● Description of the task
Check every line of the data below for the string "Table", and copy the ones that hold it.
Raw data Block Start
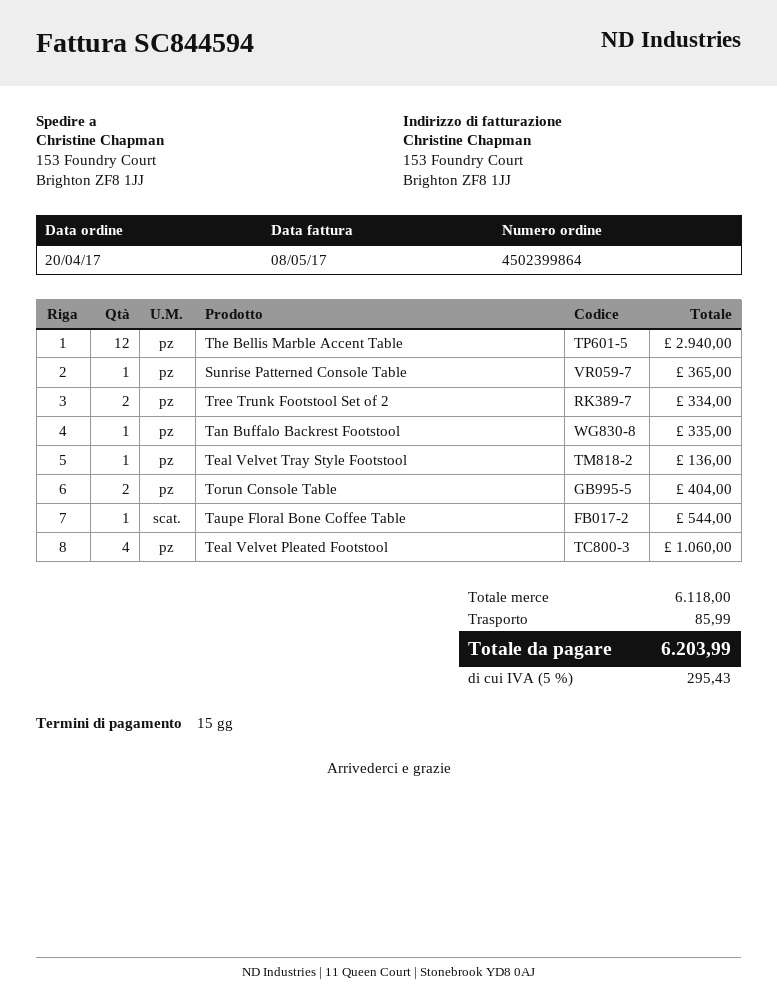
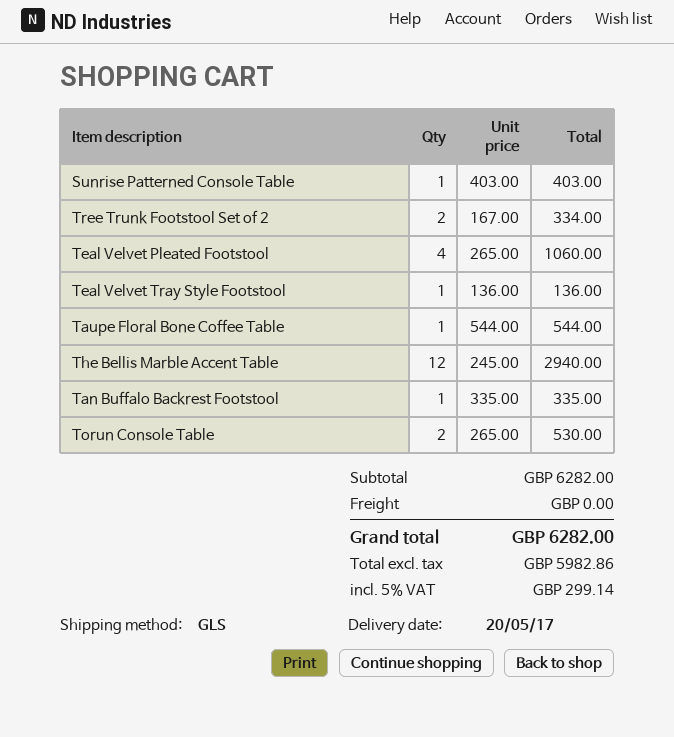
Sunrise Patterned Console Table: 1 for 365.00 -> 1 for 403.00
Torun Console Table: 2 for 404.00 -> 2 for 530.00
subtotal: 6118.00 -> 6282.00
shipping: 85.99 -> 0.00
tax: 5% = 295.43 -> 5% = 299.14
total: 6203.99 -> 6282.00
Raw data Block End
● Output of the exercise
Sunrise Patterned Console Table: 1 for 365.00 -> 1 for 403.00
Torun Console Table: 2 for 404.00 -> 2 for 530.00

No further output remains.